You know what this movie does? It makes you laugh. Melissa McCarthy puts on some ridiculous head gear, you grin and blow air through your nostrils a little harder than usual. Kristin Wiig gets slimed by ghost after ghost, you gag, and you chuckle. Leslie Jones opens her mouth, you try unsuccessfully to commit her lines to memory while you LOL . (Ugh, I know. I’m sorry. I won’t do it ever again.) Kate McKinnon licks her guns, you narrowly save your popcorn from going overboard when you slap your knee in hilarity.

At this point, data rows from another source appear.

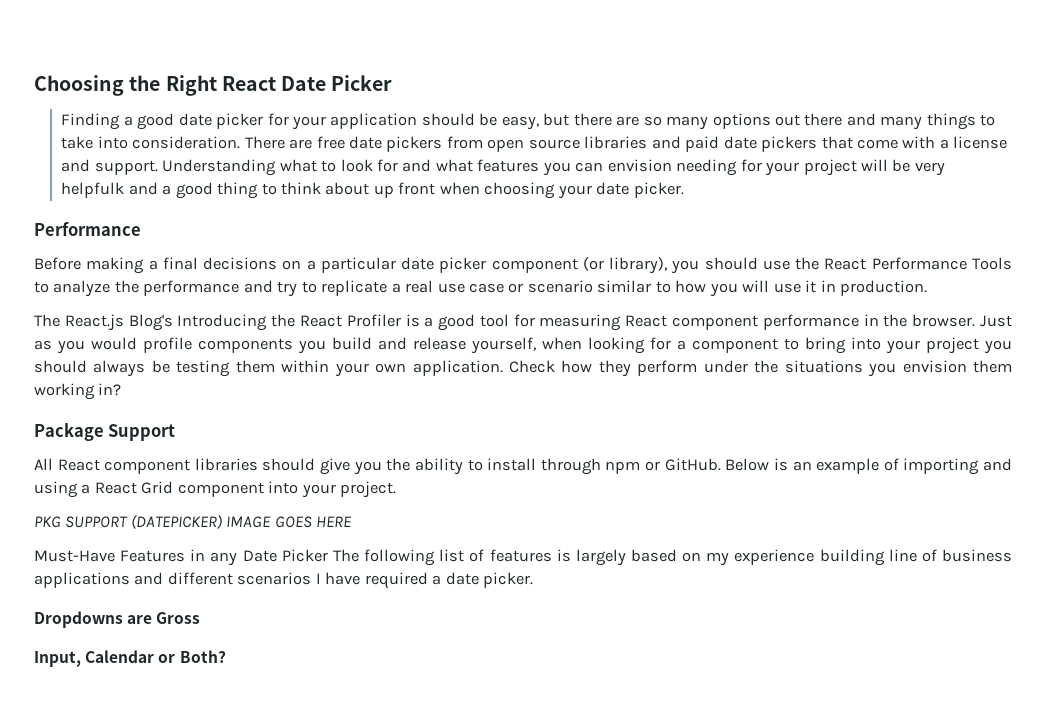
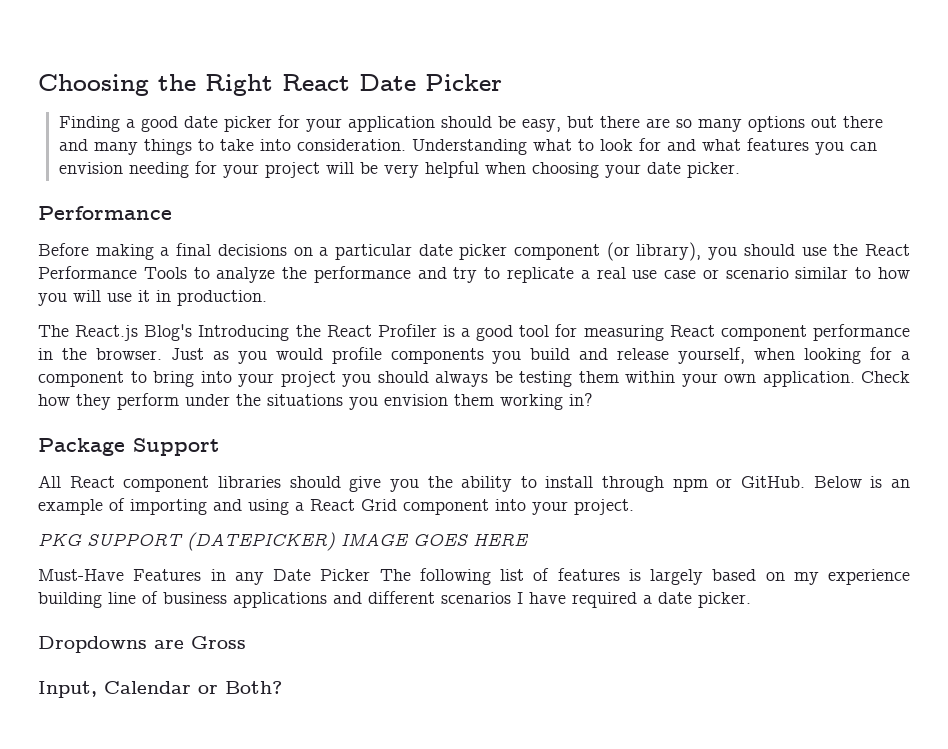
[244,136,1008,152] [61,159,158,175] There are free date pickers from open source libraries and paid date pickers that come with a license and support. -> (406, 145) none
[61,182,436,199] helpfulk and a good thing to think about up front -> [424,161,479,178] helpful

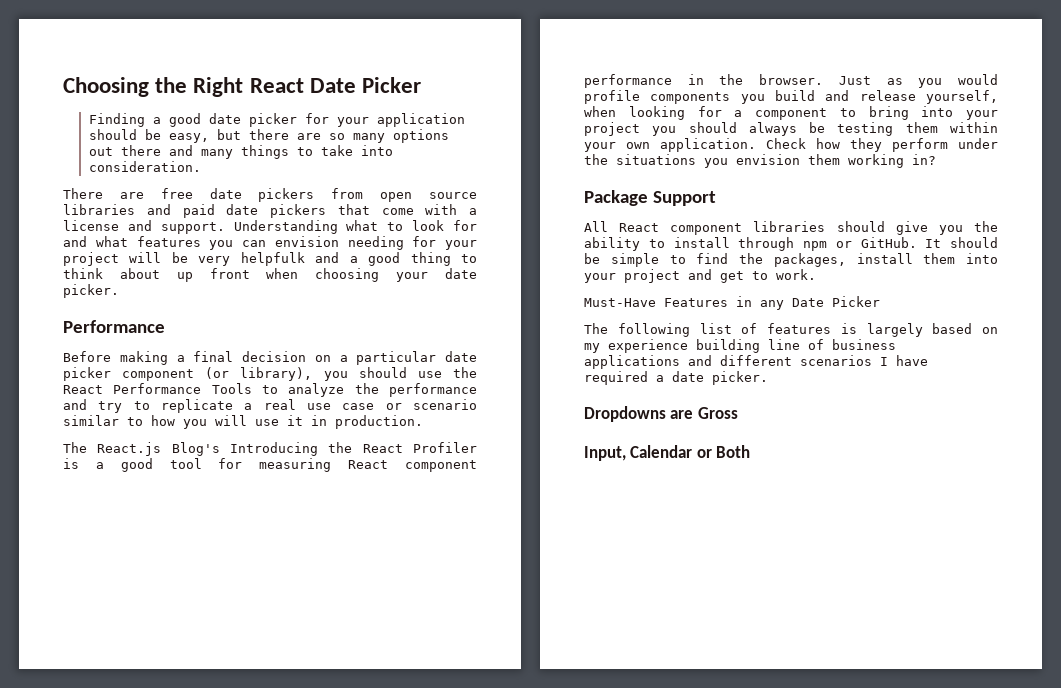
(406, 145) none -> [63,188,477,202] [63,204,477,218] [63,220,225,234] // There are free date pickers from open source libraries and paid date pickers that come with a license and support.
[424,161,479,178] helpful -> [240,252,478,266] [63,268,250,282] helpfulk and a good thing to think about up front
[217,244,287,256] decisions -> [242,351,306,362] decision
[813,476,910,488] [38,498,634,515] [38,532,529,551] Below is an example of importing and using a React Grid component into your project. // PKG SUPPORT (DATEPICKER) IMAGE GOES HERE -> [925,237,998,248] [584,253,998,267] [584,269,816,283] It should be simple to find the packages, install them into your project and get to work.
(371, 575) none -> (880, 301) //
[225,681,282,694] Both? -> [716,445,751,458] Both

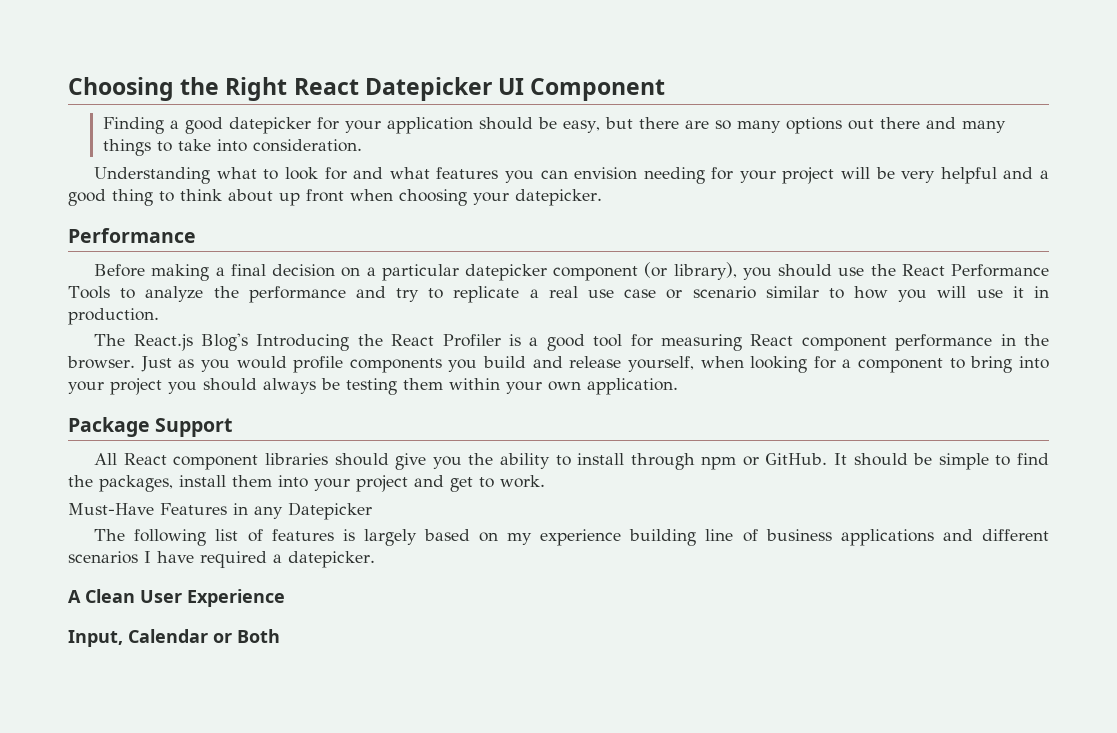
[309,77,422,93] Date Picker -> [364,77,666,101] Datepicker UI Component
[208,113,297,127] date picker -> [228,117,311,134] datepicker
[63,188,477,202] [63,204,477,218] [63,220,225,234] There are free date pickers from open source libraries and paid date pickers that come with a license and support. -> (362, 145) none
[240,252,305,266] helpfulk -> [940,167,997,184] helpful
[445,268,477,279] [63,284,119,298] date picker. -> [515,189,602,206] datepicker.
[445,351,477,362] [63,367,111,381] date picker -> [464,264,547,281] datepicker
[766,138,998,152] [584,154,936,168] Check how they perform under the situations you envision them working in? -> (678, 386) none
[792,296,880,307] Date Picker -> [288,502,372,520] Datepicker
[672,371,768,385] [584,406,738,422] date picker. // Dropdowns are Gross -> [288,551,375,568] [68,589,285,607] datepicker. // A Clean User Experience

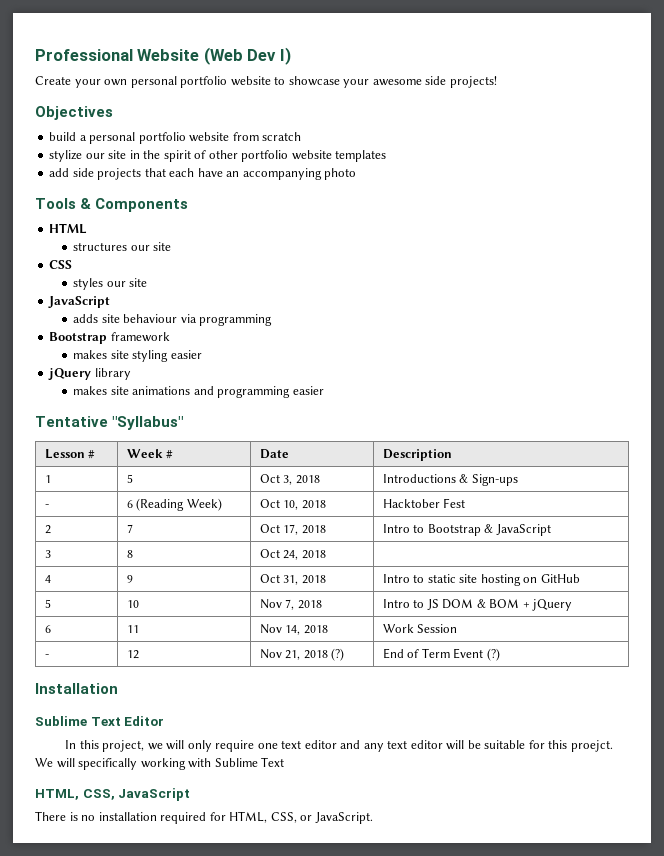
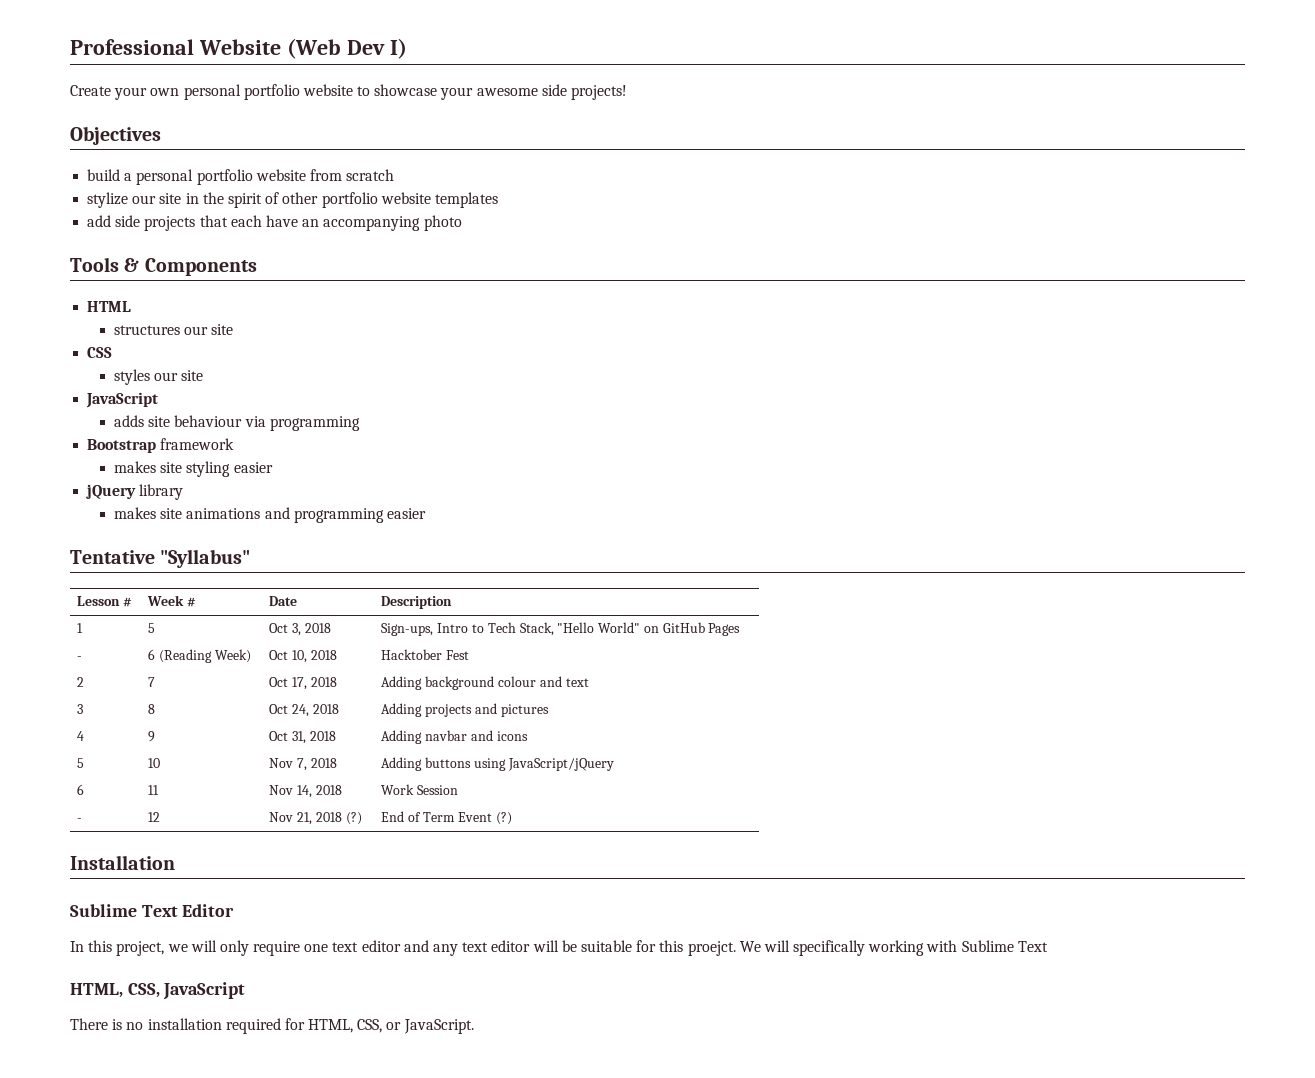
[382,474,518,486] Introductions & Sign-ups -> [381,622,741,636] Sign-ups, Intro to Tech Stack, "Hello World" on GitHub Pages
[382,524,551,536] Intro to Bootstrap & JavaScript -> [381,676,589,690] Adding background colour and text
(326, 554) none -> [381,703,549,717] Adding projects and pictures
[382,574,580,586] Intro to static site hosting on GitHub -> [381,730,528,744] Adding navbar and icons
[382,599,573,611] Intro to JS DOM & BOM + jQuery -> [381,757,614,771] Adding buttons using JavaScript/jQuery

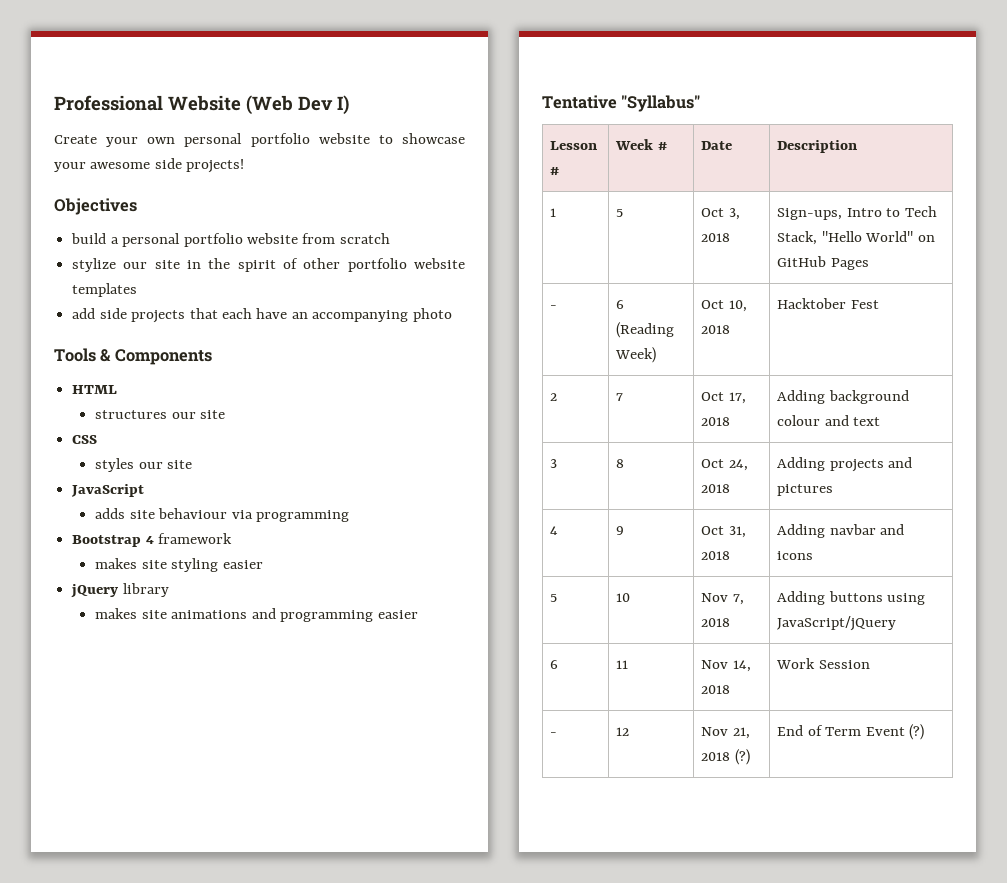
(157, 446) none -> [145,536,154,544] 4
[70,855,175,870] [70,904,235,917] [70,940,1048,956] [70,982,246,1000] [70,1018,474,1034] // Installation // Sublime Text Editor // In this project, we will only require one text editor and any text editor will be suitable for this proejct. We will specifically working with Sublime Text // HTML, CSS, JavaScript // There is no installation required for HTML, CSS, or JavaScript. -> (925, 732) none

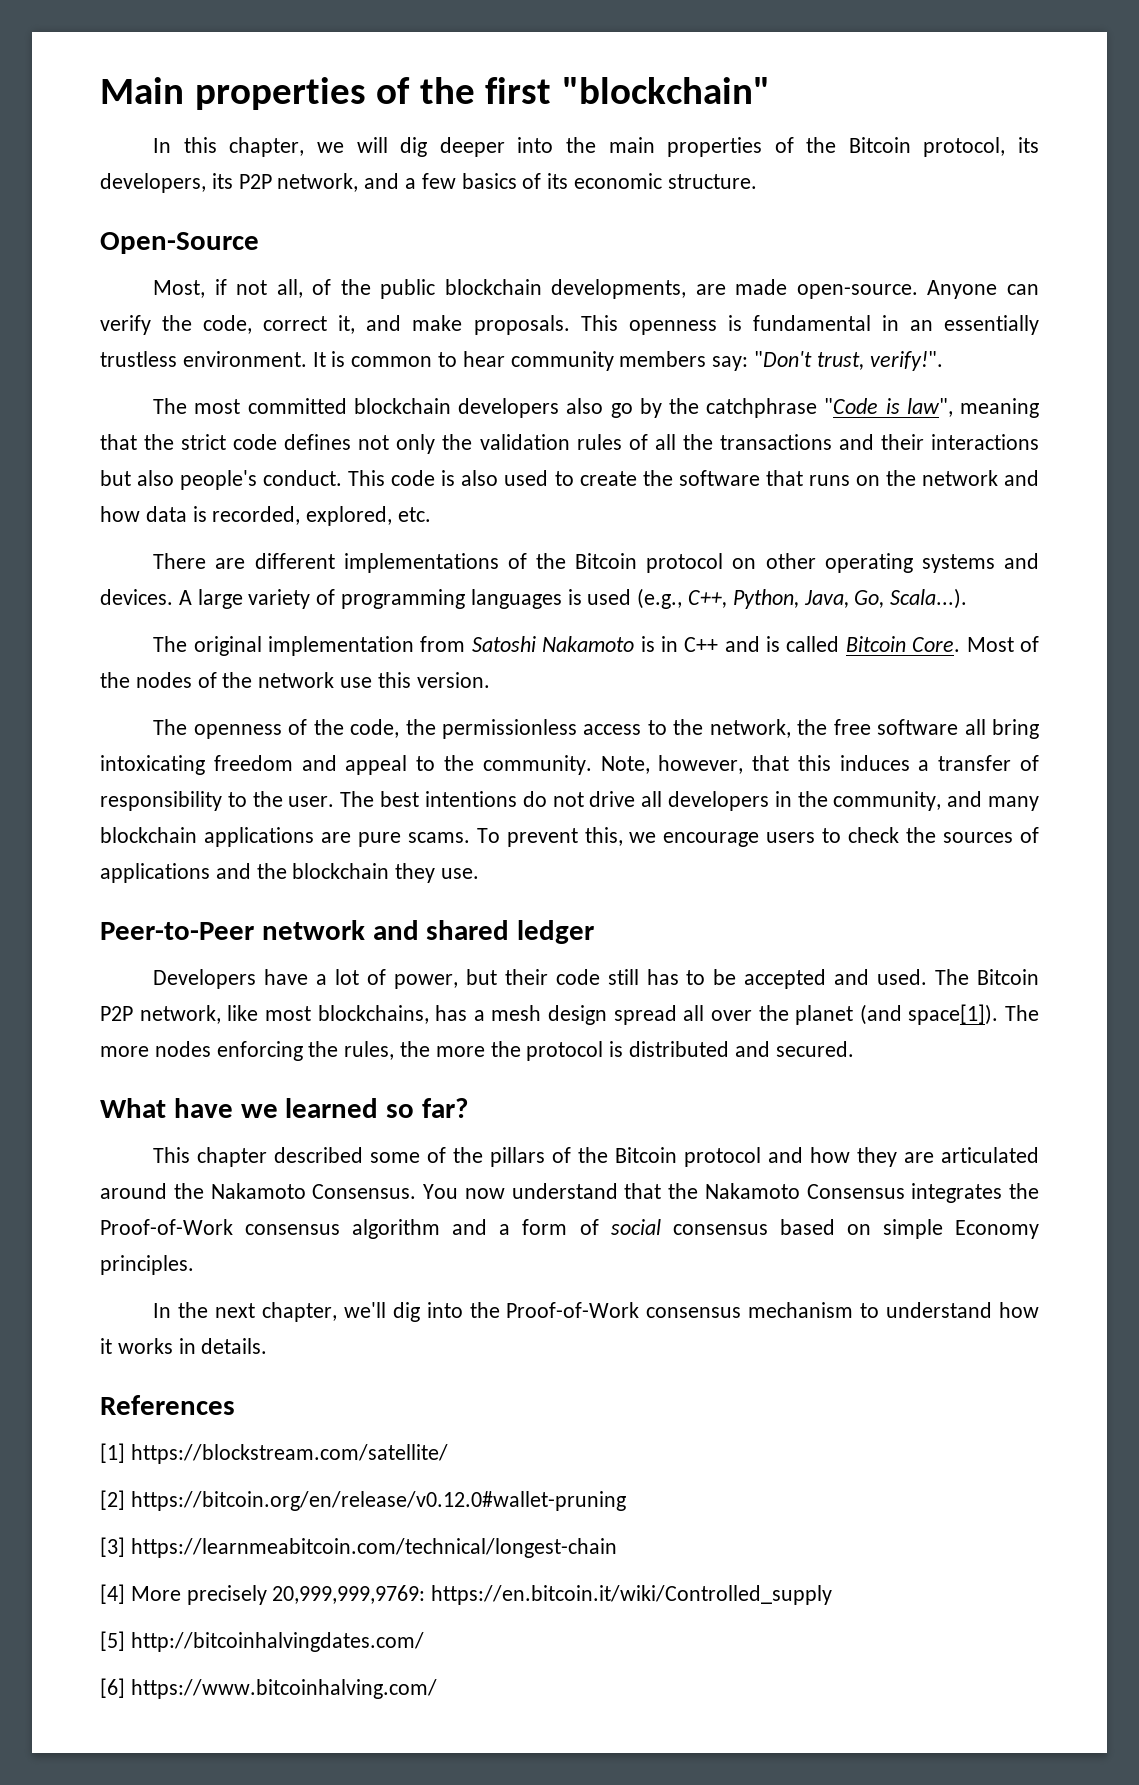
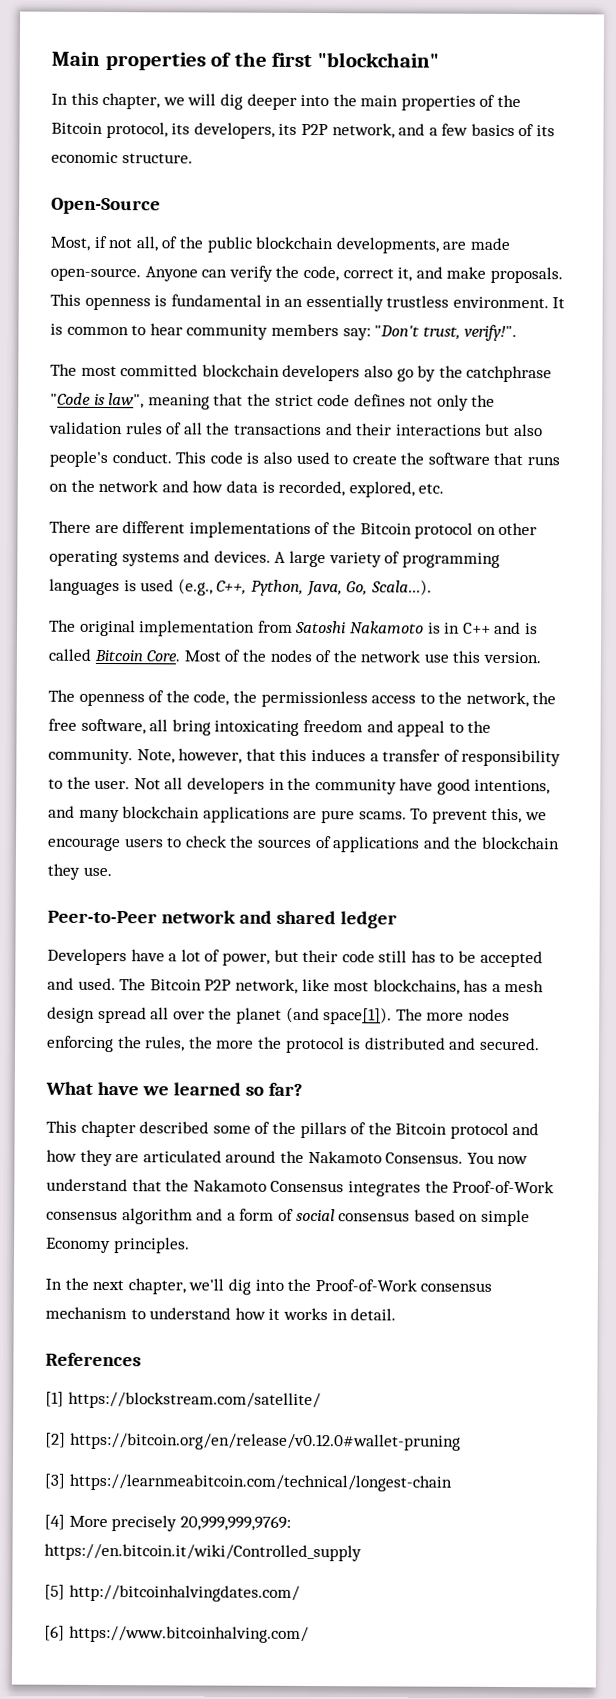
[877,719,959,735] software -> [80,718,146,735] software,
[340,791,942,811] The best intentions do not drive all developers in the community, -> [133,777,551,795] Not all developers in the community have good intentions,
[201,1338,268,1354] details. -> [350,1308,397,1321] detail.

Throw in the objectification of that Hemsworth bloke (who identified his character as “a Ken doll with the insides scooped out”), a “don’t take no shit from nobody—and that includes everyone from slimy ghosts to Chinese food delivery dudes” message, and a portrayal of friendship better than any girl squad you’ve ever seen, and I declare this reboot worthy.

Avengers: Age of Ultron


Man, I love Marvel movies. They’re just so exciting and action-packed and fraught with emotional turmoil. I was disappointed in the ending, but that’s not to say that this movie wasn’t fantastic. And Ultron’s rendition of “I got no strings” from Pinocchio was perfectly terrifying. I cannot wait for Civil War (or for Black Widow’s movie, whenever that happens).